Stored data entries
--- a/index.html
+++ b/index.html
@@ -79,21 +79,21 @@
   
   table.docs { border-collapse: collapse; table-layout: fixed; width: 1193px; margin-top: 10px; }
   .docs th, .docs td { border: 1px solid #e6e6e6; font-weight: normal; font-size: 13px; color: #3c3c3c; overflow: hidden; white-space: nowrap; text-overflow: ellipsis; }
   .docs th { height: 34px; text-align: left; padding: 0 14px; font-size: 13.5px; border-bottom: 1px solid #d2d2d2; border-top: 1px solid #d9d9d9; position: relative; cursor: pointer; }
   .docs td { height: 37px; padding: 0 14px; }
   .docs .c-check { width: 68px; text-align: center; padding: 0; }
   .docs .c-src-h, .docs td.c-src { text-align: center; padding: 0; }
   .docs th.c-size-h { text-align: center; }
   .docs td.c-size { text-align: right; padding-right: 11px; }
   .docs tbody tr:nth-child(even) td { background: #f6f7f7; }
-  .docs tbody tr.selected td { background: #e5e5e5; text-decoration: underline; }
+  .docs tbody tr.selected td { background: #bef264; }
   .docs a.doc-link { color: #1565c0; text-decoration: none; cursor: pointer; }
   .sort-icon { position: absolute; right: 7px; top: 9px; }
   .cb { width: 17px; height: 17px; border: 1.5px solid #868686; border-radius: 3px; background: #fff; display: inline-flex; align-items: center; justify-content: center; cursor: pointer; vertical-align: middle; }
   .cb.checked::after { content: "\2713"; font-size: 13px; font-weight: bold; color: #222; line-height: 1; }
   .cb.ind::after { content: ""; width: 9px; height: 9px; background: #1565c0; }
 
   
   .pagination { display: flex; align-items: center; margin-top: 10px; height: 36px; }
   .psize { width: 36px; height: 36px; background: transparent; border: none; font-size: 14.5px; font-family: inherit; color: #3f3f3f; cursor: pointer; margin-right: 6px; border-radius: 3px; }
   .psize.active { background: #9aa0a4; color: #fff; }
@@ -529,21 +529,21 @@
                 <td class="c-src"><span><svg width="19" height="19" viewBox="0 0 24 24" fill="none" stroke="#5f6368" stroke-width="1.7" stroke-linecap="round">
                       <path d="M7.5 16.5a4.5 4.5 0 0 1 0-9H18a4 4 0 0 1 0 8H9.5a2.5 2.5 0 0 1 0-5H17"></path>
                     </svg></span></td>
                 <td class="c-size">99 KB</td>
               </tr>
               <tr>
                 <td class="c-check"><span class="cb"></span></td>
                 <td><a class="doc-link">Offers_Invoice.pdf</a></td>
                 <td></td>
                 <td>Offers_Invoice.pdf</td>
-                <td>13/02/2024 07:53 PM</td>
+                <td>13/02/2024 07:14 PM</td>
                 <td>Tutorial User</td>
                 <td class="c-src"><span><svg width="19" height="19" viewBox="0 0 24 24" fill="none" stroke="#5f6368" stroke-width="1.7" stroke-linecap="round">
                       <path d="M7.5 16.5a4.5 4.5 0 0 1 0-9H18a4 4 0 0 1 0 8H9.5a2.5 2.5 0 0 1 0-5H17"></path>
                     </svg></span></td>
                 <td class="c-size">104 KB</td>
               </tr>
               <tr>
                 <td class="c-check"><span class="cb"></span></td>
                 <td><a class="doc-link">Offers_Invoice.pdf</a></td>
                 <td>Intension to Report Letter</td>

▶ **Assigned task**
Transcribe exactly, and only, the lines from the opening line of the records through the line containing "13px; font-weight: bold;".

▶ **Your response**
--- a/index.html
+++ b/index.html
@@ -79,21 +79,21 @@
   
   table.docs { border-collapse: collapse; table-layout: fixed; width: 1193px; margin-top: 10px; }
   .docs th, .docs td { border: 1px solid #e6e6e6; font-weight: normal; font-size: 13px; color: #3c3c3c; overflow: hidden; white-space: nowrap; text-overflow: ellipsis; }
   .docs th { height: 34px; text-align: left; padding: 0 14px; font-size: 13.5px; border-bottom: 1px solid #d2d2d2; border-top: 1px solid #d9d9d9; position: relative; cursor: pointer; }
   .docs td { height: 37px; padding: 0 14px; }
   .docs .c-check { width: 68px; text-align: center; padding: 0; }
   .docs .c-src-h, .docs td.c-src { text-align: center; padding: 0; }
   .docs th.c-size-h { text-align: center; }
   .docs td.c-size { text-align: right; padding-right: 11px; }
   .docs tbody tr:nth-child(even) td { background: #f6f7f7; }
-  .docs tbody tr.selected td { background: #e5e5e5; text-decoration: underline; }
+  .docs tbody tr.selected td { background: #bef264; }
   .docs a.doc-link { color: #1565c0; text-decoration: none; cursor: pointer; }
   .sort-icon { position: absolute; right: 7px; top: 9px; }
   .cb { width: 17px; height: 17px; border: 1.5px solid #868686; border-radius: 3px; background: #fff; display: inline-flex; align-items: center; justify-content: center; cursor: pointer; vertical-align: middle; }
   .cb.checked::after { content: "\2713"; font-size: 13px; font-weight: bold; color: #222; line-height: 1; }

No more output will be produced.